Via Japanese media, popular in the West as early as 1956 with Godzilla, we start to become influenced. This early media foundation is important, because it paves the way for the combination of martial arts films, samurai films and anime that probably saw Japan's cultural export at its most mainstream in the West during the 80s. The 80s Japanese-influenced media outburst (including Japanese cinema, adaptation of Japanese works and just flat-out ridiculous stuff like American Ninja) in turn sets us up for the last 20 years, where the Japanese dominate video gaming and continue to export anime.
Persians, on the other hand? They're long gone and, being Middle Eastern, are closer to ancestral adversaries than anything else. Between the Muslim invasions of Europe during the early medieval period and the Crusades of the high medieval period, sword-relevant relations with the Middle East have always been decidedly slashy. Furthermore, they actually considered European swords superior to theirs -- "Frankish" swords to them, although every European was a "Frank" in their vernacular.
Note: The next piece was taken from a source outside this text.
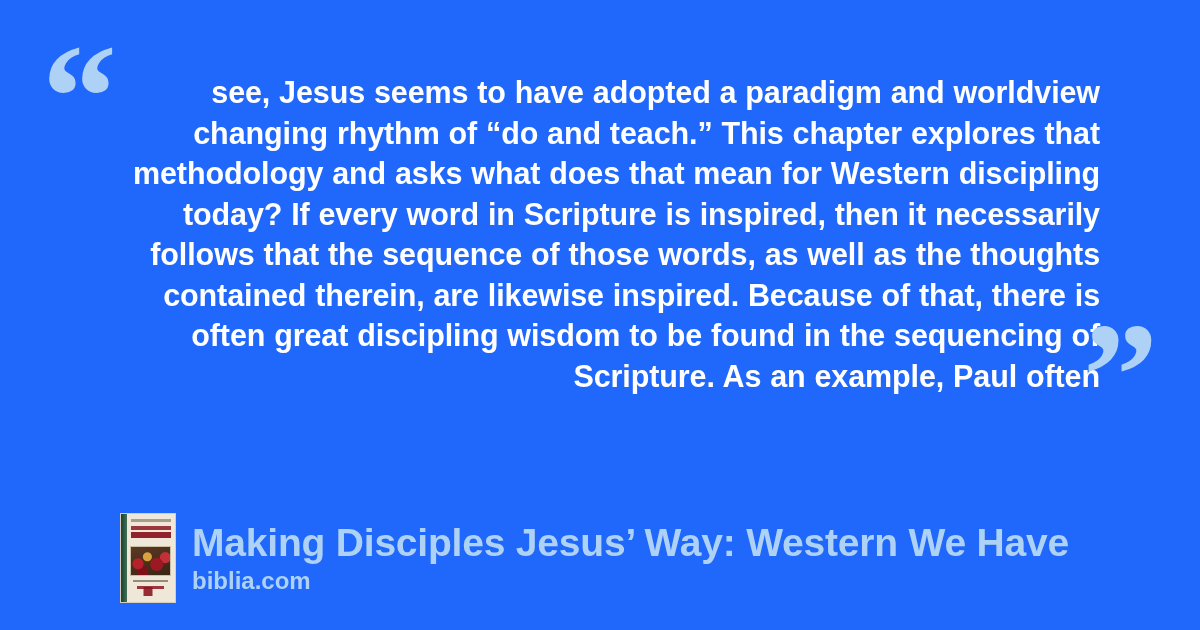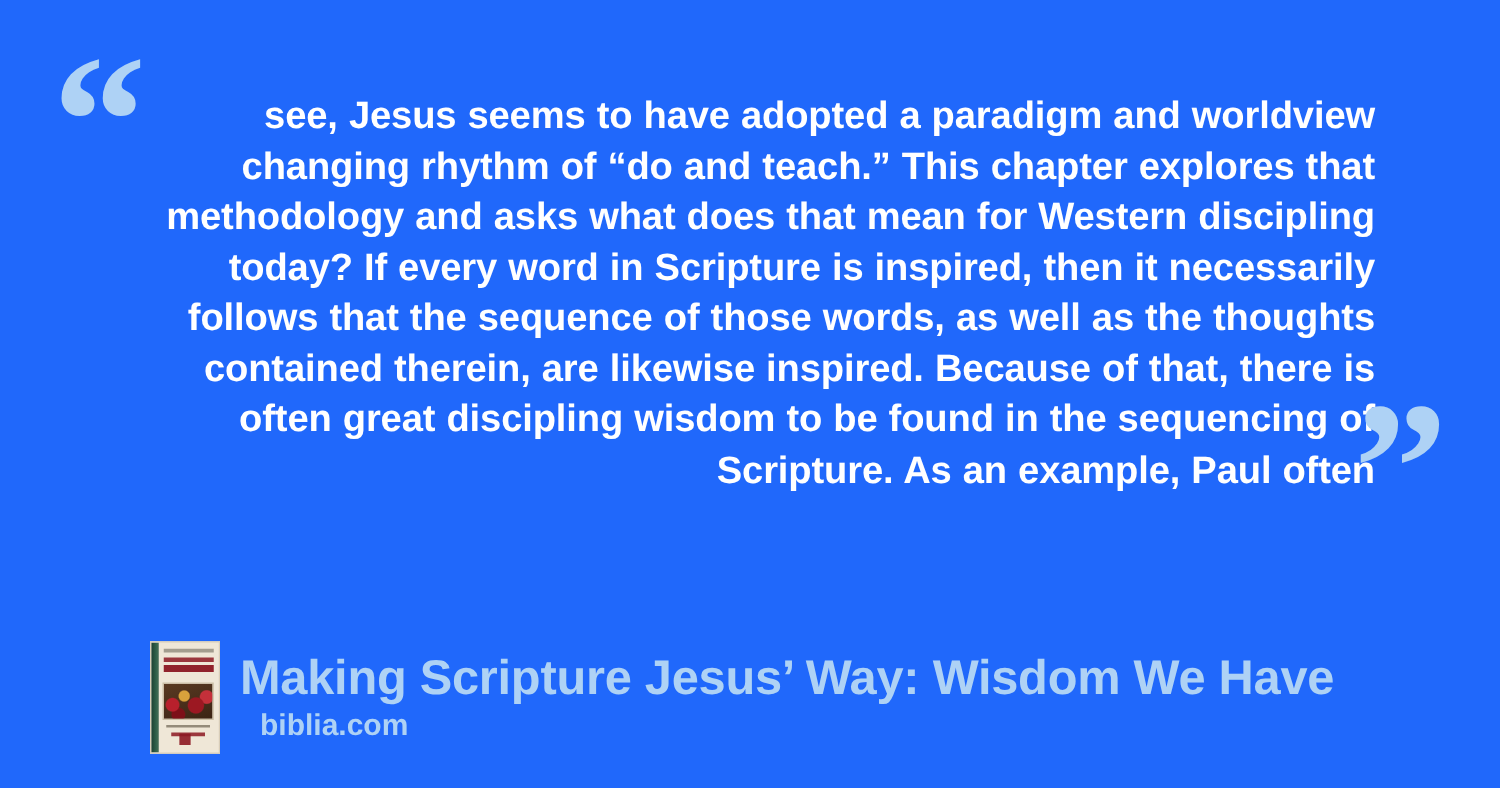"Making Scripture Jesus’ Way: Wisdom" div { text: Scripture Jesus’ Way: Wisdom -> Disciples Jesus’ Way: Western }
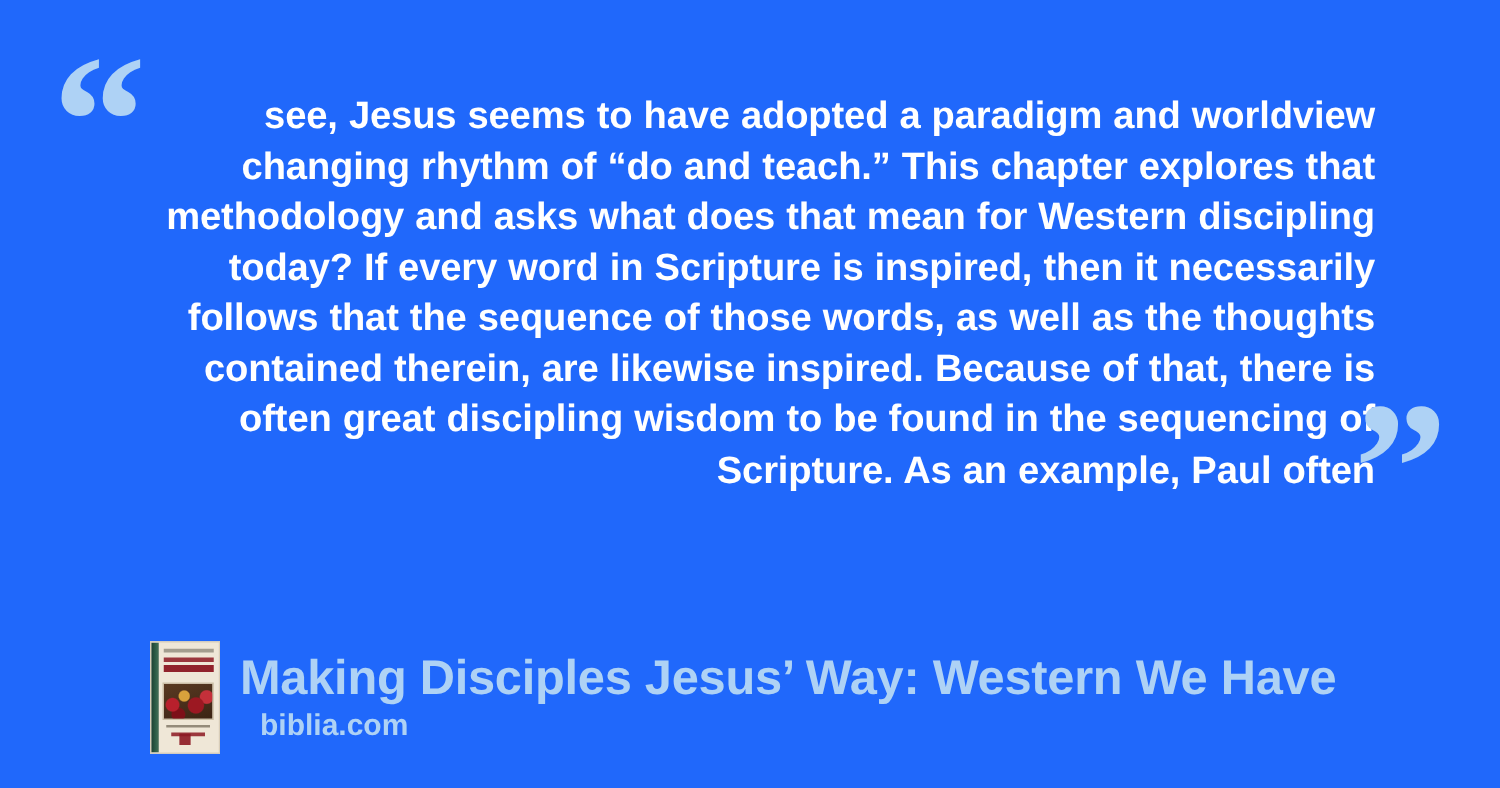"biblia.com" #site-name { margin-left: 16px -> none }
West Asia's finest swords were probably made by the Indians, who had access to the finest steel and struck the most balance between European straight designs and more "native" curved designs.
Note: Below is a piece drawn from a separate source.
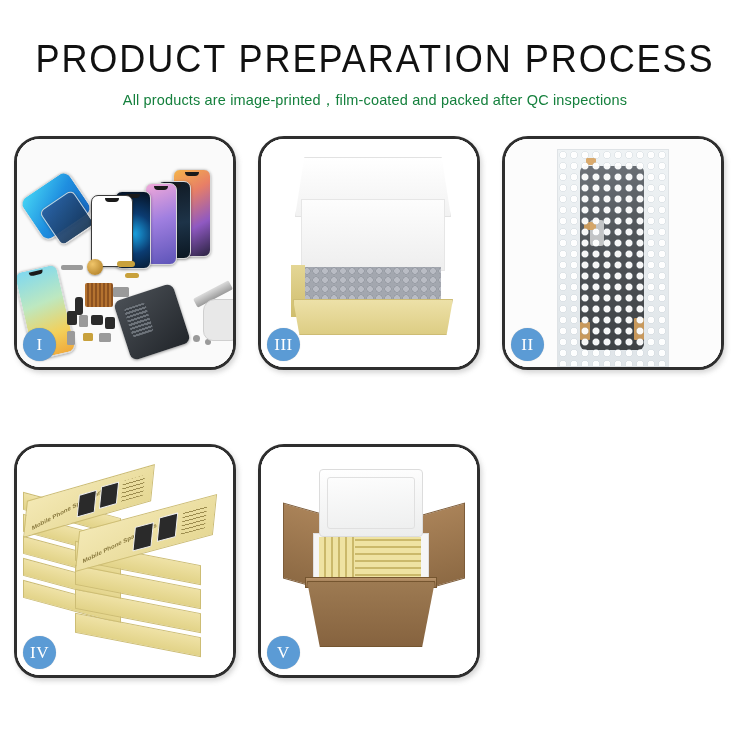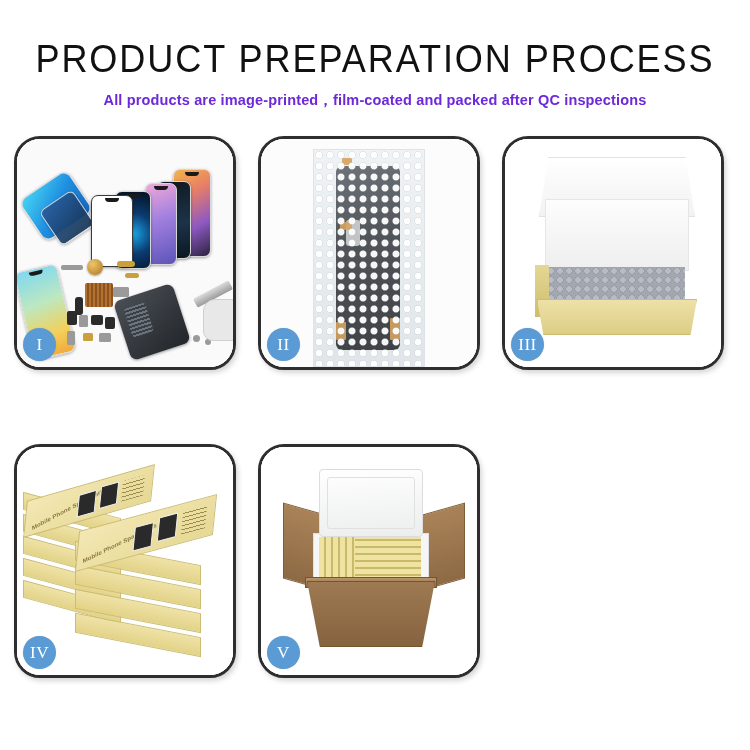"All products are" .page-subtitle { color: #6d28d9 -> #15803d; font-weight: 700 -> 400 }
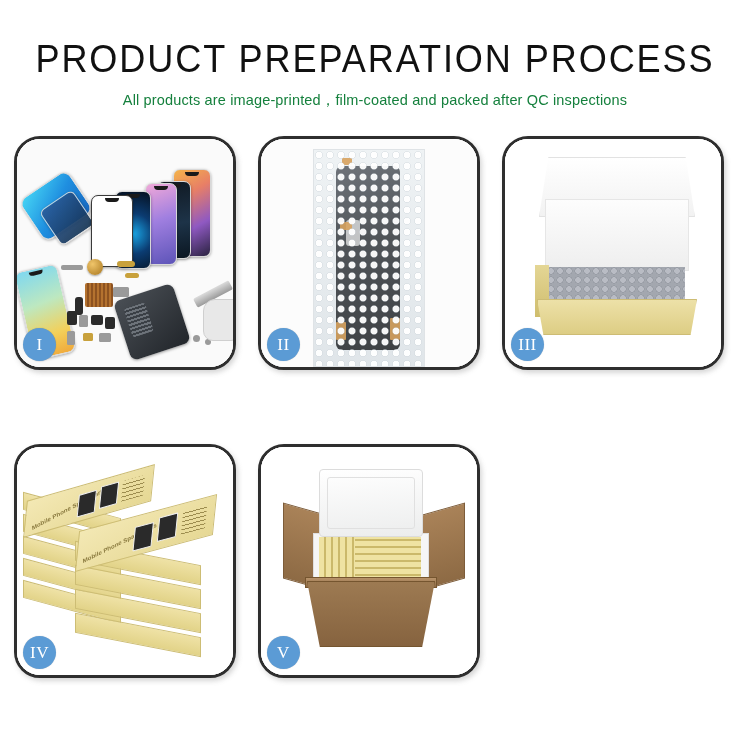"II" div.panel { order: before "III" -> after "III" }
In short, one has to keep in mind that we're biased and we react to what we're exposed to over long periods of time. Medieval Europeans probably thought that their swords were the best in the world, having on the Middle East and North Africa to compare themselves to. North Africa's an interesting case, though, as North Africa was traditionally Muslim territory. Despite these Middle Eastern influences, North African swords had a tendency towards straight-bladed, cruciform designs. They're really interesting; I wonder if they're the same as European swords, or of the same shape with different construction? What challenges did the North Africans face that necessitated straight swords?
We really don't know much about North Africa in context of the medieval period, which is a shame. By the time the high medieval period rolls around, around 1100 or so, they're not big players anymore, but they're certainly a piece of the puzzle.
(And there you have it, ladies and gents. Japan to North Africa via swords. I hope you enjoyed your flight.)